- [Task brief]:
Starting at the top of the entries below, set down each line exactly as written, and stop after the line containing "-35,7 +35,7 @@".

- [Collection entries]:
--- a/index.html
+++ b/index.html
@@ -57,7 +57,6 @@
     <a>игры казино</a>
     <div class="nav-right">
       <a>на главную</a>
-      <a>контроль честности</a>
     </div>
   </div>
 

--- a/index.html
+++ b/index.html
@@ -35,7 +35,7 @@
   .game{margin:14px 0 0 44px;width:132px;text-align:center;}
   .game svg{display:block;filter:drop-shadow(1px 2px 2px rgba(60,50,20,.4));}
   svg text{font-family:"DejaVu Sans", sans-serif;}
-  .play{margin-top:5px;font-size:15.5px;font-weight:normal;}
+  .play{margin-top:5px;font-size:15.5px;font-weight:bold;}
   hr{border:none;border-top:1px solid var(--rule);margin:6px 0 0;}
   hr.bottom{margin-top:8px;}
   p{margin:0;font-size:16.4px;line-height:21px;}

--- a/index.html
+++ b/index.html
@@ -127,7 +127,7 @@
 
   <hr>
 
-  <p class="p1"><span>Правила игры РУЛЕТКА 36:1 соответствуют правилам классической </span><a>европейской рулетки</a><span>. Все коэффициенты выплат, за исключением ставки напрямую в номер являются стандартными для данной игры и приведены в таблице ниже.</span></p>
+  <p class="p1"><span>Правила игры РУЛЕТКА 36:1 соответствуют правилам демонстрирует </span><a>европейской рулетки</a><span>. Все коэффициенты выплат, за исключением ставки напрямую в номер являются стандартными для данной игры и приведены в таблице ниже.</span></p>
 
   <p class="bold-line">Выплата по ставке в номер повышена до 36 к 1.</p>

- [Exercise response]:
--- a/index.html
+++ b/index.html
@@ -57,7 +57,6 @@
     <a>игры казино</a>
     <div class="nav-right">
       <a>на главную</a>
-      <a>контроль честности</a>
     </div>
   </div>
 

--- a/index.html
+++ b/index.html
@@ -35,7 +35,7 @@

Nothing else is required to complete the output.